We're seeing it first in the palm of your hand. I have had a disk-based iPod for three years, but when I went shopping for my mother's 86th birthday present I chose an iPod Nano.

It wasn't for looks or usability (mom has been blind for 30 years) but because 8 Gigabytes was plenty of storage to hold all the Broadway tunes she loves, and more besides. And because it's rugged -- if she drops the thing there's no risk of breakage.

It's durability that is moving flash memory from the hand to the lap, as in a Netbook. My HP Mini has no moving parts. When my son got mad and kicked it across the room while in Taiwan, it took the licking and kept on ticking. That might have been fatal to a conventional laptop.

Broadway grannies and tempestuous teenagers are just the start.

What I saw at CompuTex is a growing glut of flash drive capacity. Gigabytes in the hand are getting literally cheap as chips. We can take just so many drives shaped like sushi (above, from Cutiegadget) before the novelty fades. (Although I expect my dentist to be giving away an imprinted flash drive by next year.)

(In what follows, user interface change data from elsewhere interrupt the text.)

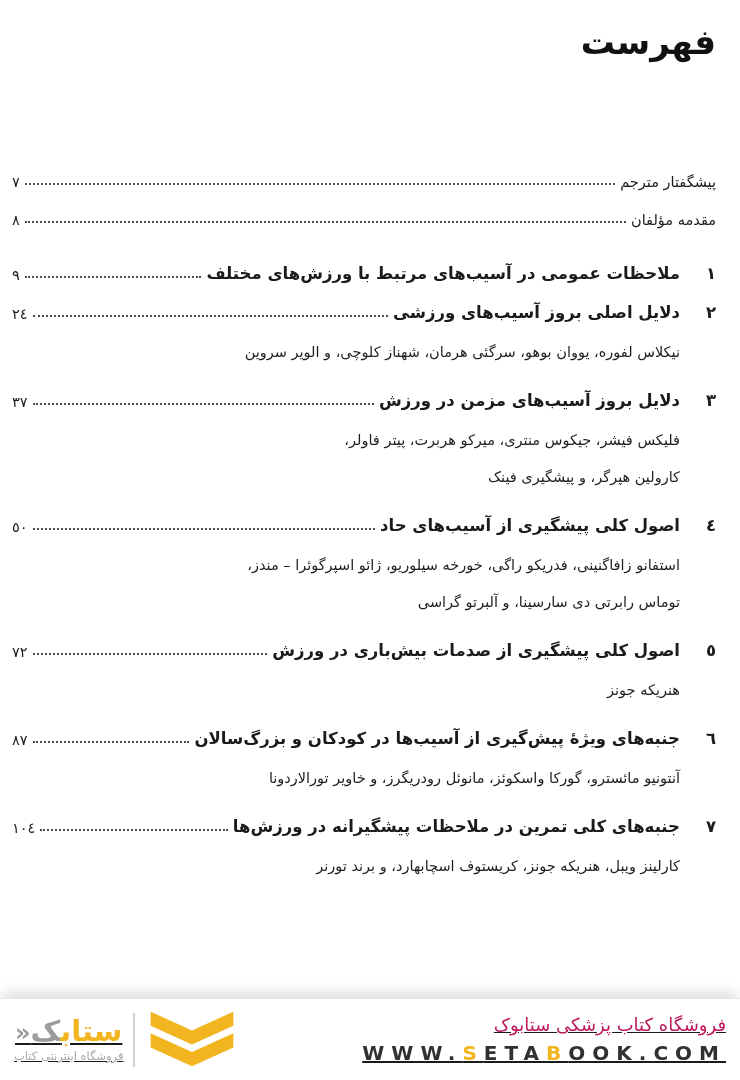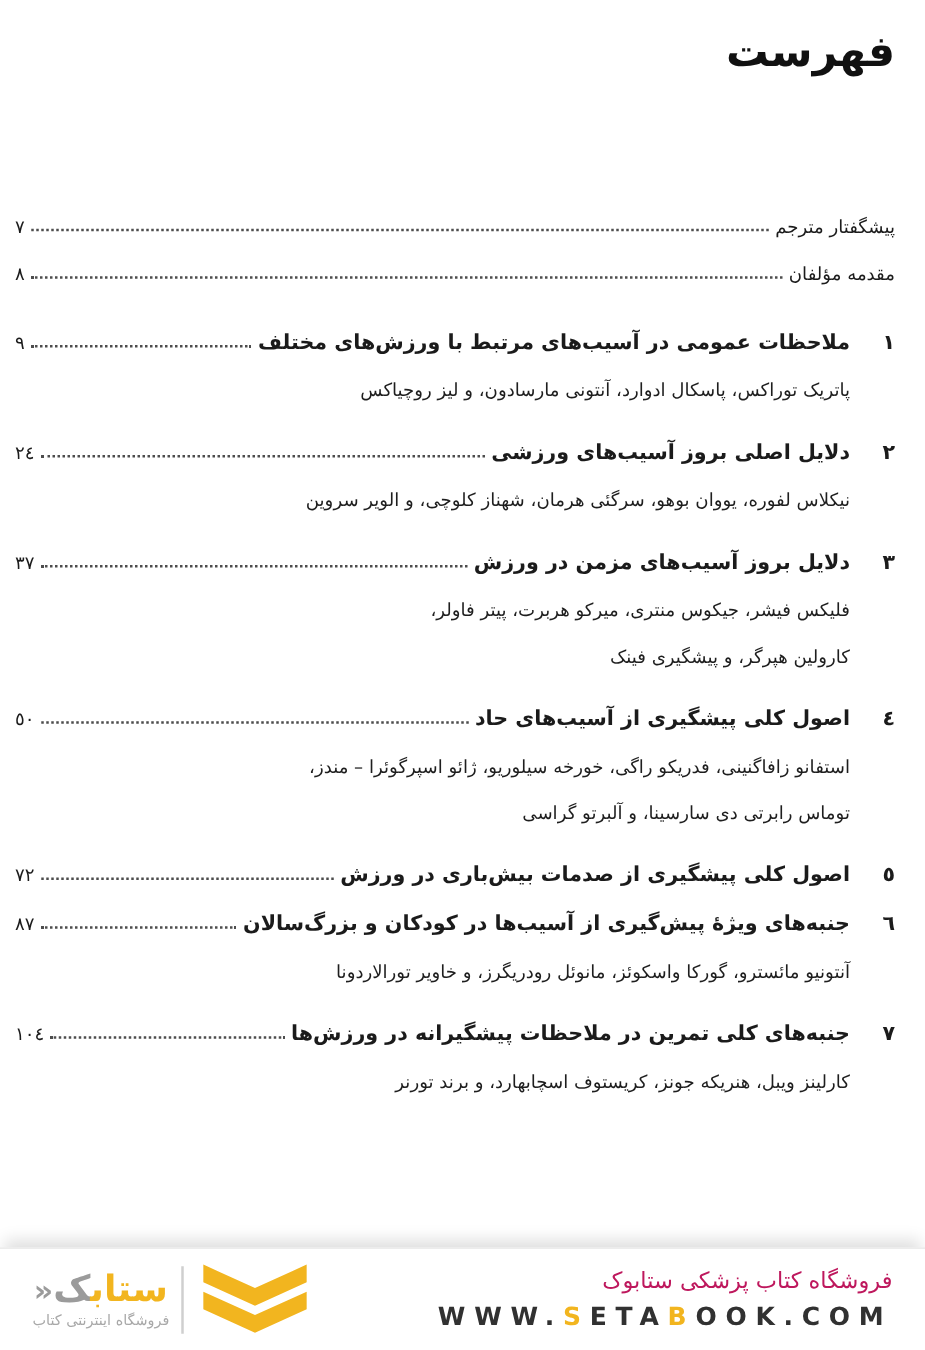--- a/index.html
+++ b/index.html
@@ -82,7 +82,6 @@
           <span class="dots"></span>
           <span class="page-num">٩</span>
         </div>
-        <div class="ch-authors">پاتریک توراکس، پاسکال ادوارد، آنتونی مارسادون، و لیز روچیاکس</div>
       </div>
 
       <div class="chapter">

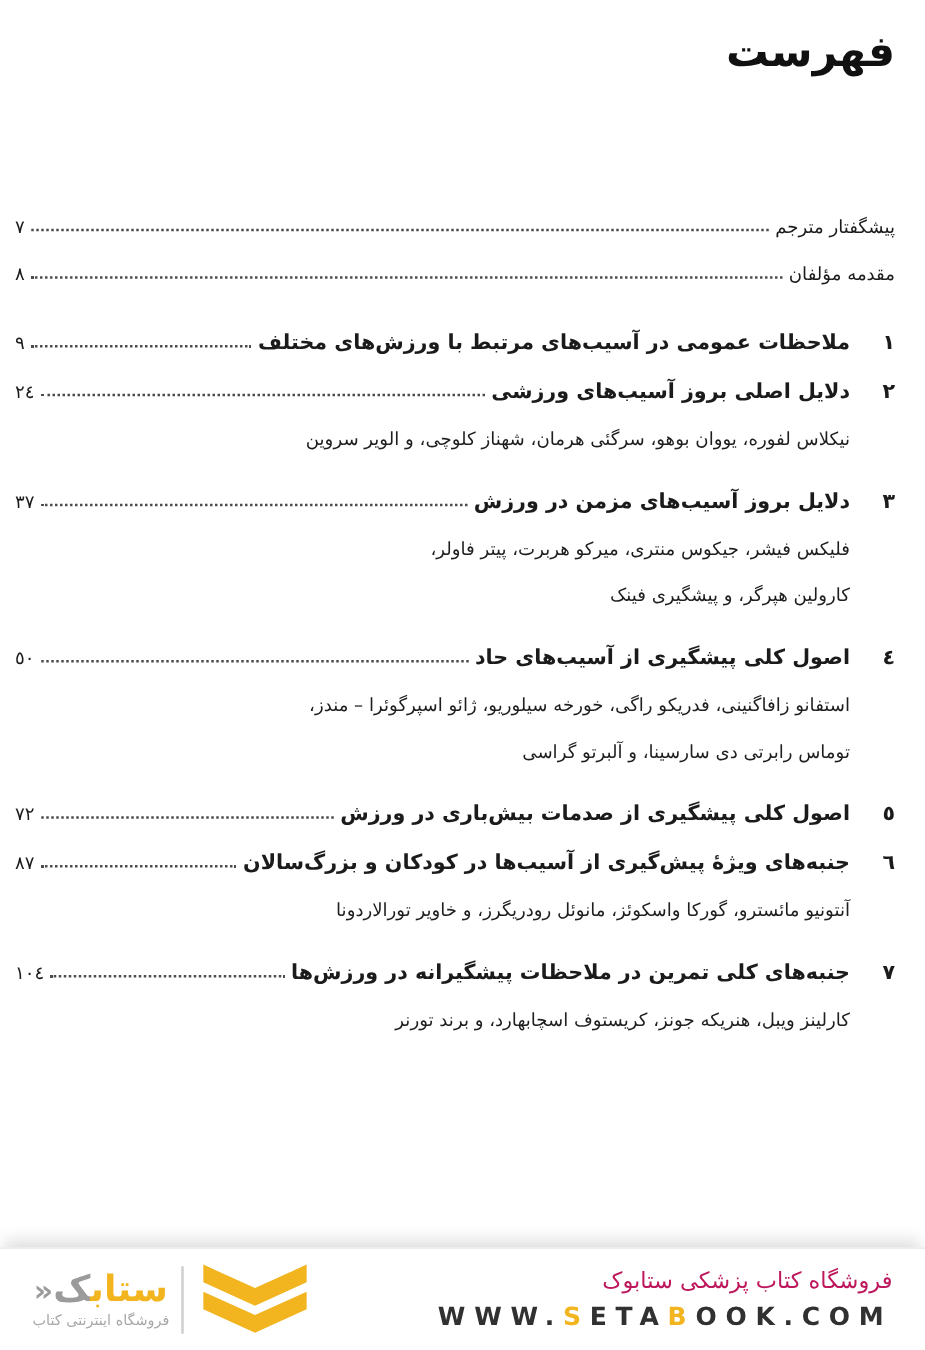--- a/index.html
+++ b/index.html
@@ -123,6 +123,7 @@
           <span class="dots"></span>
           <span class="page-num">٧٢</span>
         </div>
+        <div class="ch-authors">هنریکه جونز</div>
       </div>
 
       <div class="chapter">

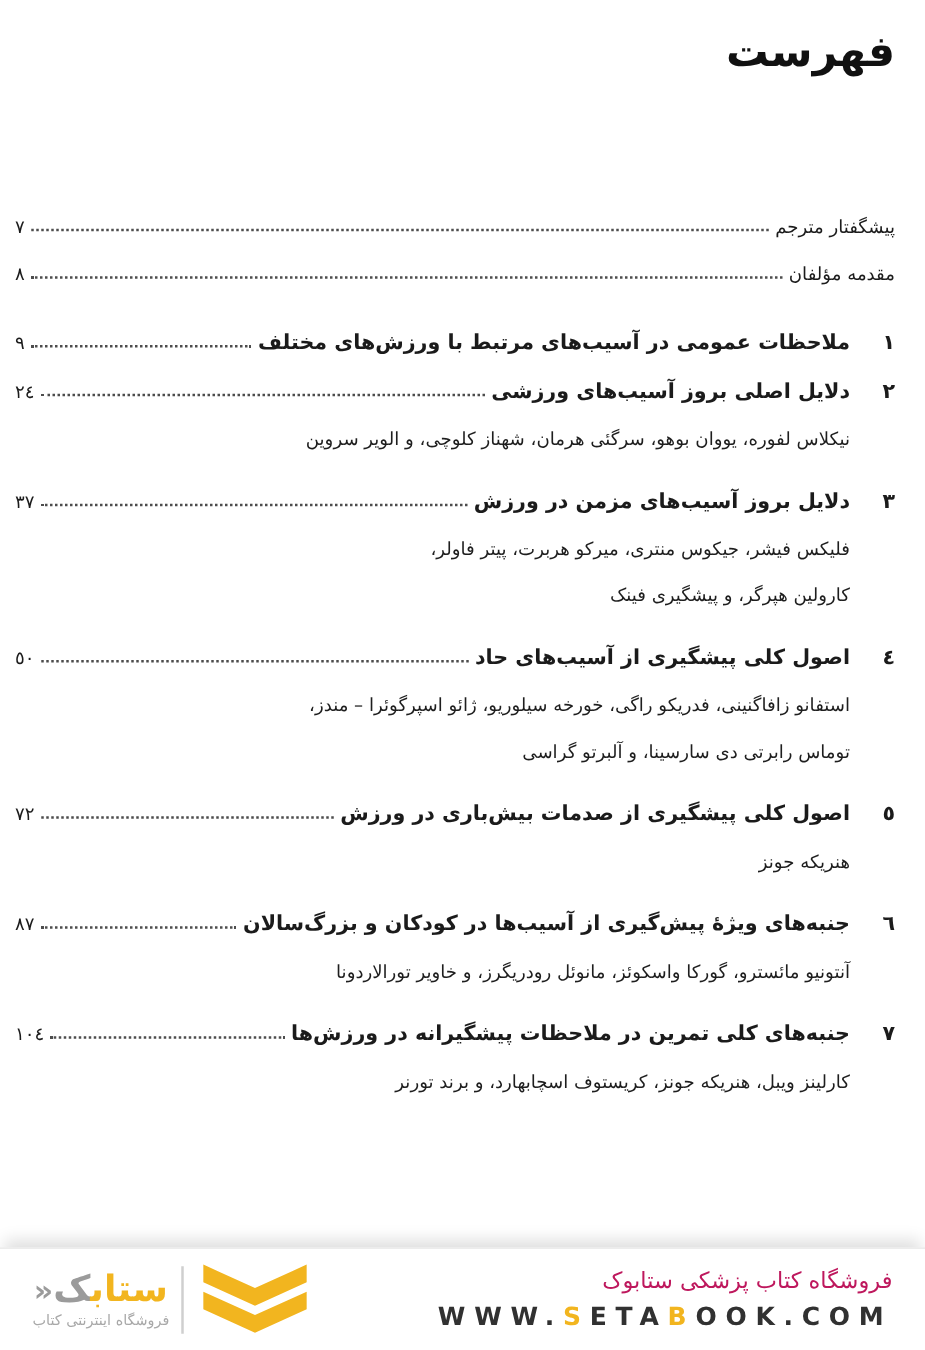--- a/index.html
+++ b/index.html
@@ -35,7 +35,7 @@
     background:#ffffff;border-top:1px solid #e6e6e6;
     box-shadow:0 -9px 12px -3px rgba(0,0,0,0.13);
     display:flex;flex-direction:row;align-items:center;
-    justify-content:space-between;padding:0 26px;box-sizing:border-box;
+    justify-content:space-between;padding:0 14px;box-sizing:border-box;text-decoration:underline;
   }
   .logo{display:flex;align-items:center;gap:10px;cursor:pointer;}
   .wordmark-block{direction:rtl;text-align:center;line-height:1;}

What we're more likely to see are thumb drives, flash drives, or key drives (take your pick) used for software delivery. You can put Linux on a stick, or you can encrypt its data for security.

USB drives (another name for the same thing) are one of the biggest security issues that enterprise customers face, since the same ports that connect needed peripherals can also download your secrets and go into a thief's pocket.

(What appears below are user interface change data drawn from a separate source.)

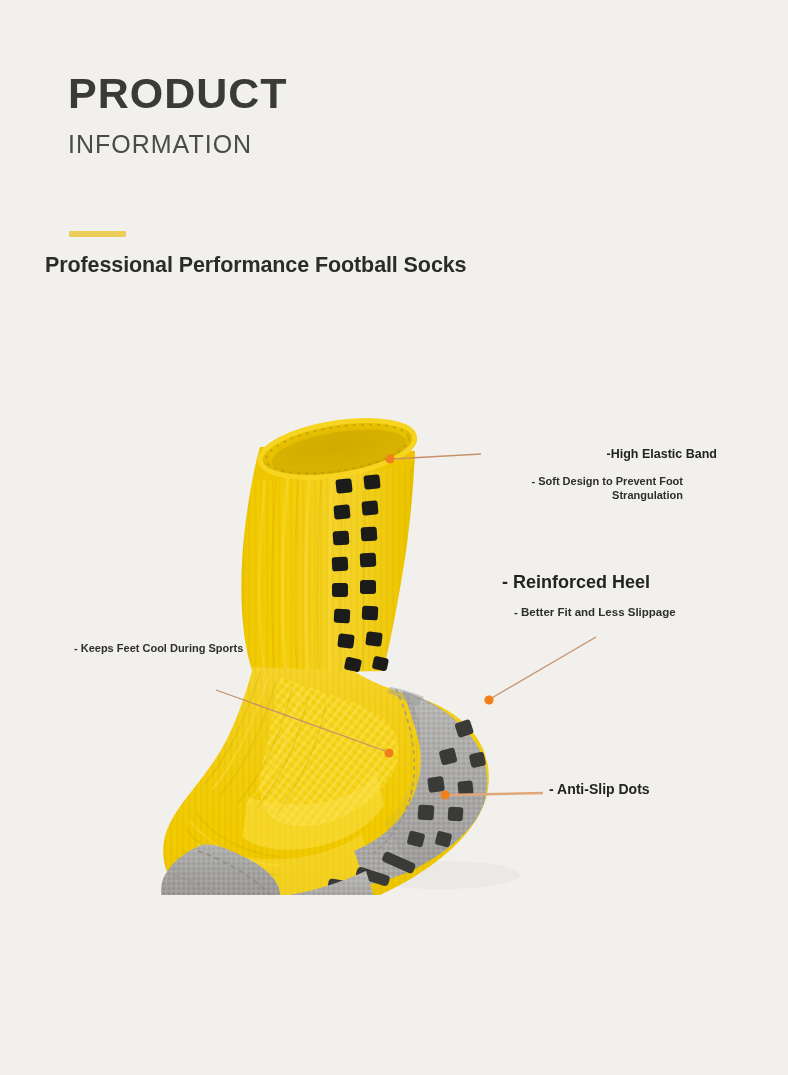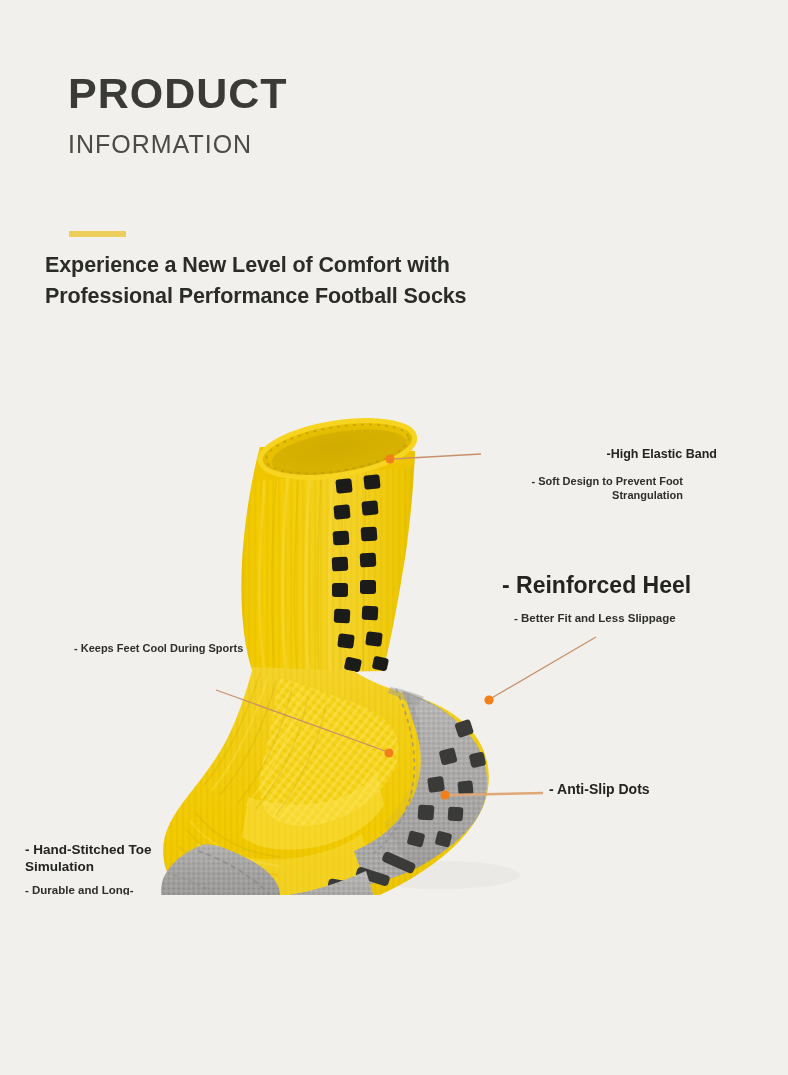--- a/index.html
+++ b/index.html
@@ -139,7 +139,6 @@
   <div class="accent-bar"></div>
 
   <div class="tagline">
-    <div>Experience a New Level of Comfort with</div>
     <div>Professional Performance Football Socks</div>
   </div>
 

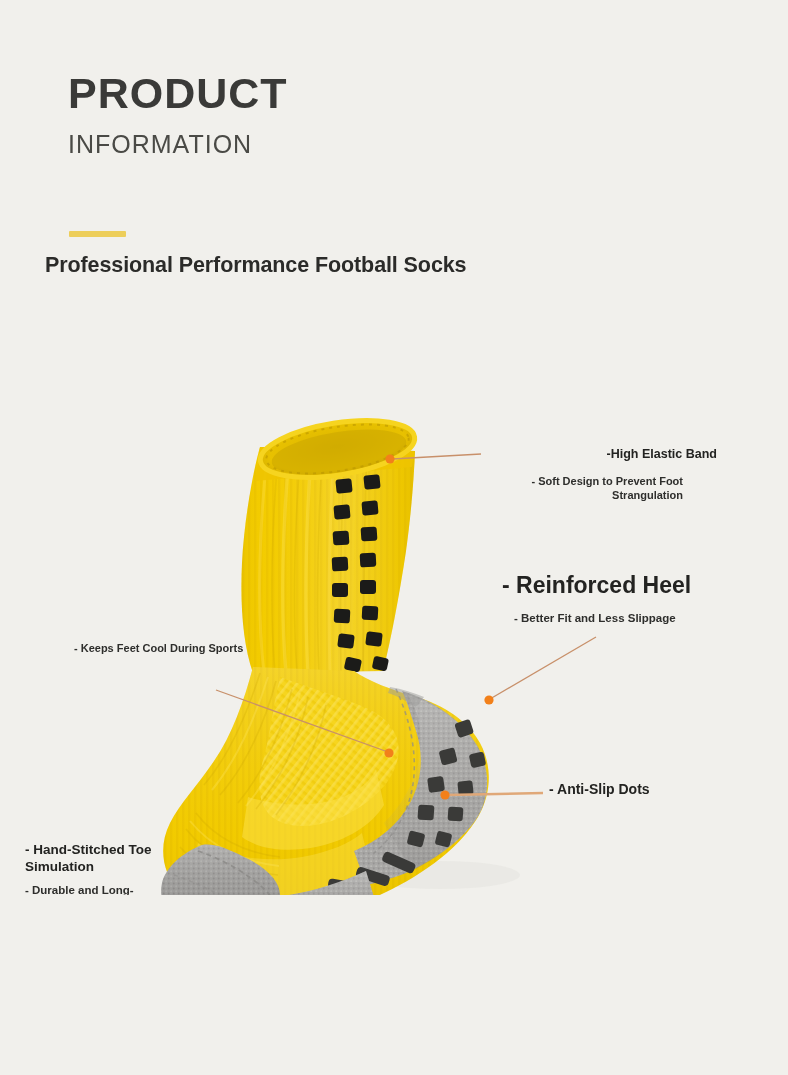--- a/index.html
+++ b/index.html
@@ -94,7 +94,7 @@
   #callout-elastic .c-sub   { font-size: 11px; line-height: 1.28; margin-top: 13px; width: 196px; }
 
   #callout-heel           { left: 502px; top: 572px; width: 250px; }
-  #callout-heel .c-title  { font-size: 23px; }
+  #callout-heel .c-title  { font-size: 18px; }
   #callout-heel .c-sub    { font-size: 11.5px; line-height: 1.3; margin-top: 12px; margin-left: 12px; }
 
   #callout-breathable     { left: 86px; top: 629px; width: 250px; }

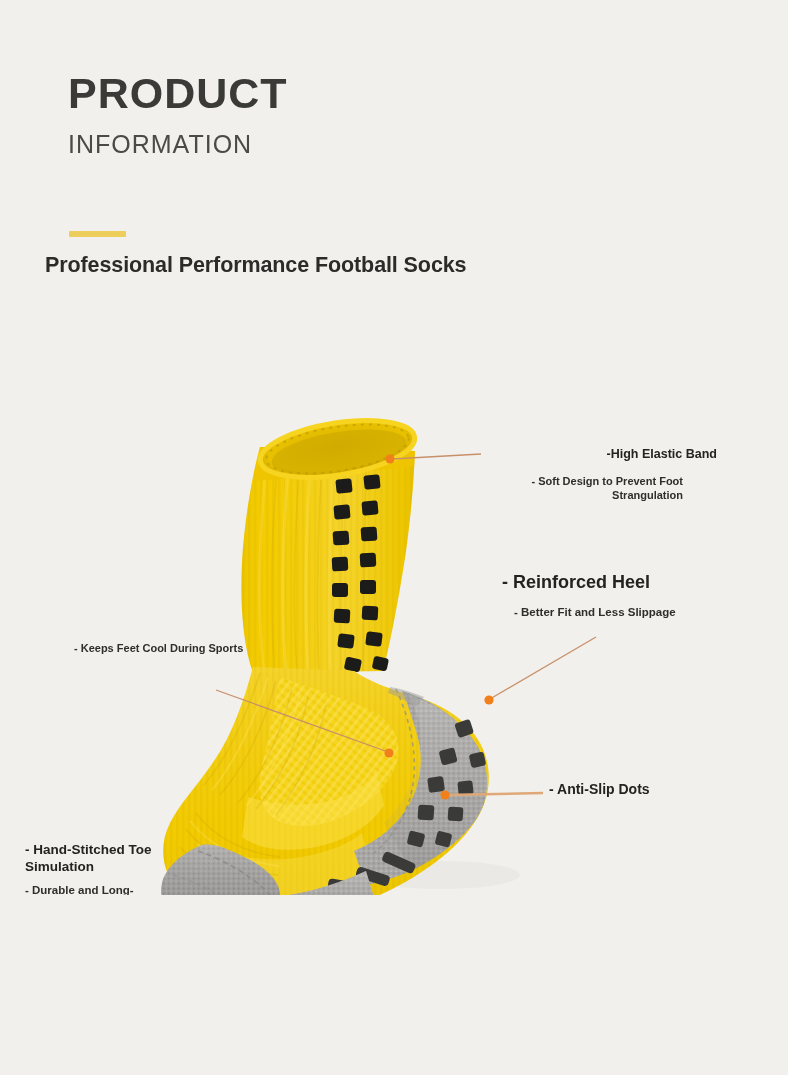--- a/index.html
+++ b/index.html
@@ -393,10 +393,6 @@
     <div class="c-title">- Anti-Slip Dots</div>
   </div>
 
-  <div class="callout" id="callout-toe">
-    <div class="c-title">- Hand-Stitched Toe Simulation</div>
-    <div class="c-sub">- Durable and Long-Lasting</div>
-  </div>
 
 </div>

John Morris notes that these drives aren't yet ready for prime-time desktop computing. Capacities of 80-160 Gbytes pale next to the terabytes people can now put on their desks. But Moore's Law means that next year's chip drives will have more memory, and those of 2011 even more.

So what happens to hard disks? Their ginormous capacity will always be welcome in the enterprise, and for network storage. They still cost less, per gigabyte, than chips, they are very reliable when they're sitting still, and they continue to improve, too.

But your life, and my life, is going to be in the chips from now on. The flash memory era is here.